The company is already using nonunion workers and management as scabs at struck stores. When I recently visited a unionized location in Brooklyn, it was entirely staffed by managers. No doubt the company wants to permanently replace the strikers, ULP strike protections be damned. These are major risks for SBWU members, but they didn’t stop the workers from voting 92 percent in favor of authorizing a strike.
“We will do whatever it takes to get a fair contract,” Harris said. “We want them to listen to baristas. We want to increase our take-home pay — the average barista makes around $15 an hour — and we aren’t getting enough hours per week to receive the benefits Starbucks brags about.”
SBWU is relying on community support and solidarity from allies across the labor movement to multiply their leverage (workers are asking customers not to go to Starbucks until the strike is resolved).
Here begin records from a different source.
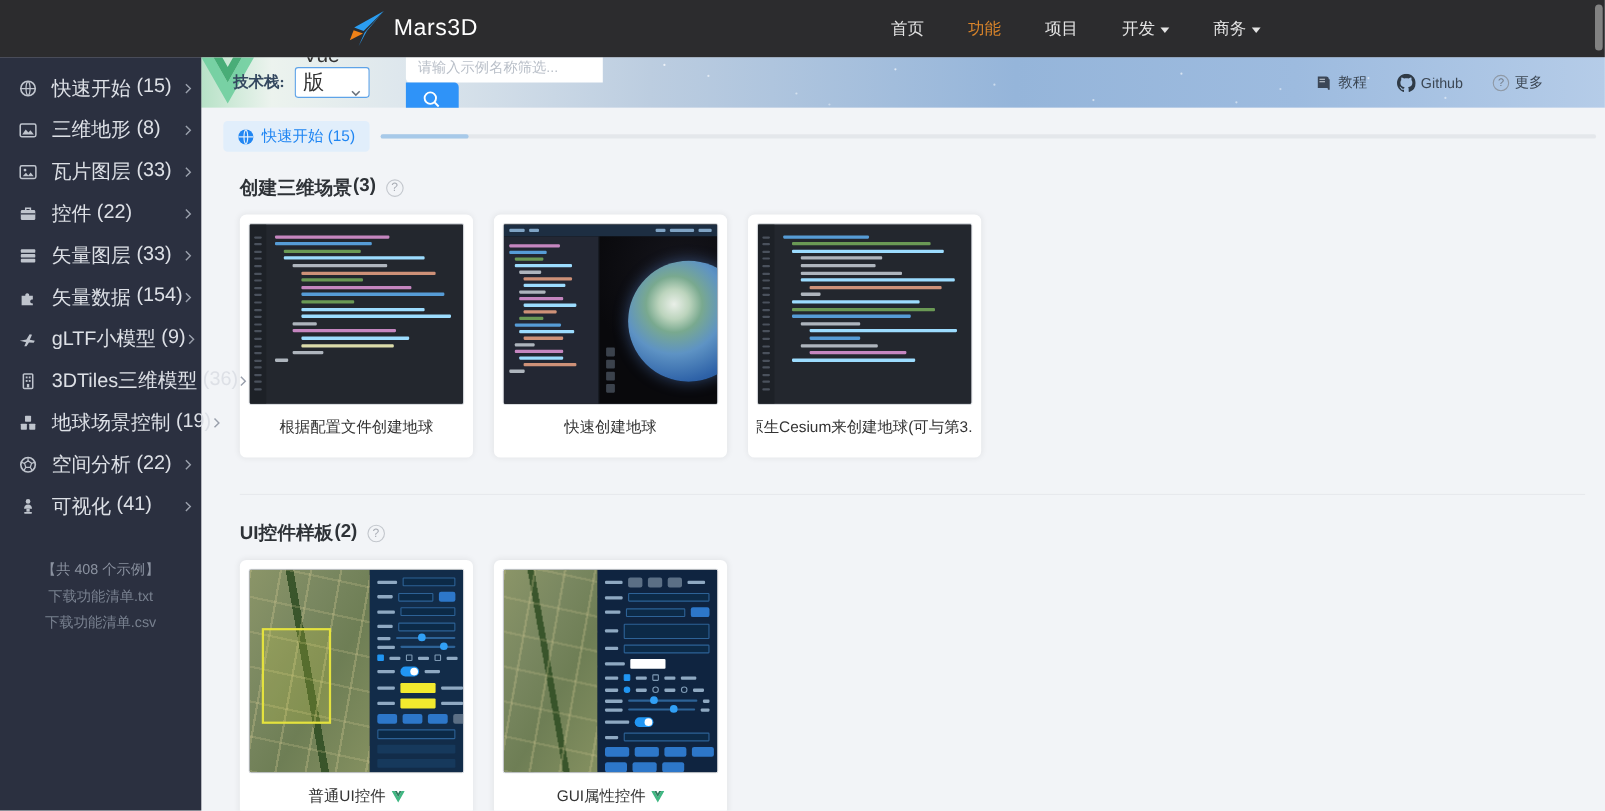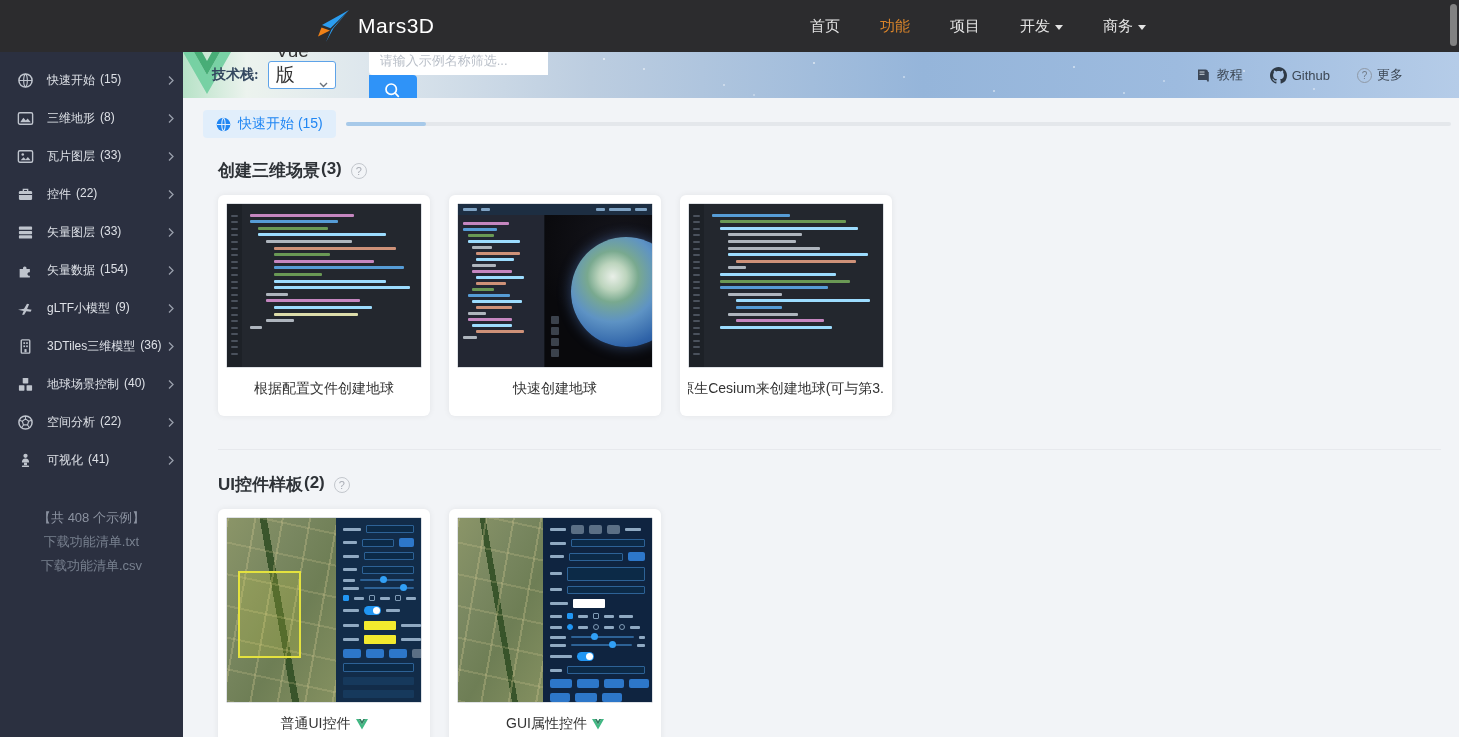--- a/index.html
+++ b/index.html
@@ -18,7 +18,7 @@
   
   .sidebar{position:absolute;left:0;top:52px;width:183px;bottom:0;background:#2b3040;z-index:10;}
   .side-list{padding-top:9px;}
-  .side-item{height:38px;display:flex;align-items:center;padding:0 7px 0 17px;color:#dde0e6;font-size:12px;cursor:pointer;}
+  .side-item{height:38px;display:flex;align-items:center;padding:0 7px 0 17px;color:#dde0e6;font-size:18px;cursor:pointer;}
   .side-icon{width:17px;height:17px;color:#bfc4cd;margin-right:13px;flex:0 0 auto;display:flex;align-items:center;}
   .side-label{display:flex;gap:5px;white-space:nowrap;}
   .side-chevron{margin-left:auto;color:#9aa0ac;display:flex;}

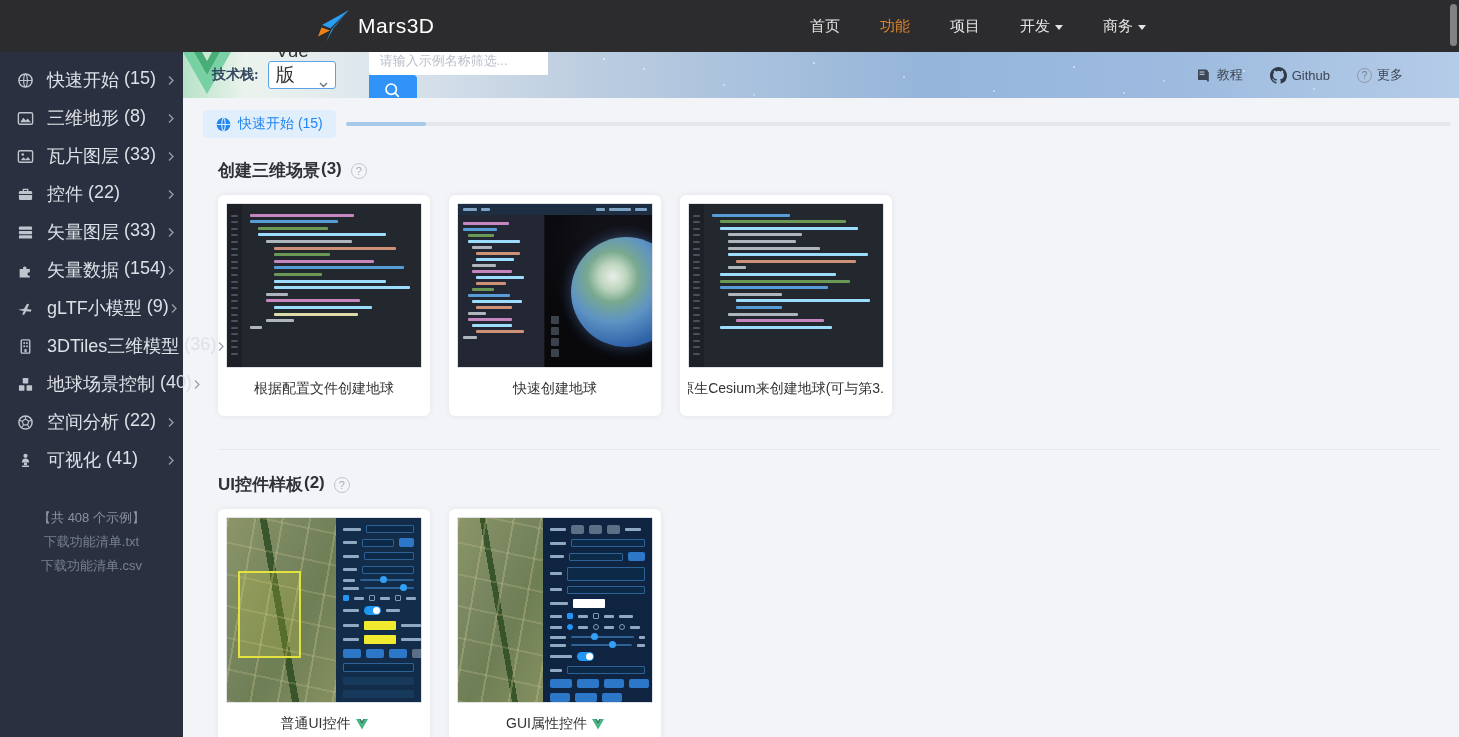--- a/index.html
+++ b/index.html
@@ -315,7 +315,7 @@
         </span>
       <span class="side-label">
           <span>地球场景控制</span>
-          <span>(40)</span>
+          <span>(19)</span>
         </span>
       <span class="side-chevron">
           <svg width="10" height="11" viewBox="0 0 10 11">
Many strikers see their actions as a wake-up call for the public, a spark for everyone to act before the Trump administration and the superrich it represents plunge the country further into an authoritarian, anti-worker nightmare.
“Worker solidarity is more important than ever right now in this country,” Harris said. “No matter what industry you’re in, unions are important and can make jobs and lives better for everyone, including for people not in unions. I want people to think about the amount of money that corporations in America are making and the money that they’re taking from workers all across the country.”
“I hope that people see what we are doing and are inspired to take action themselves and are maybe even inspired to use our blueprint to do so,” Estrello said. “Things are only going to keep moving in the wrong direction unless we do something about it.”
Following the unionization at Estrello’s store in Texas, the location received four new hires, an unusual number of additions for a company that continues to understaff. If it was an attempt to dilute support for the union, it hasn’t worked.
“Those of us heavily involved in the union welcomed them with open arms,” said Estrello. “It backfired on corporate.”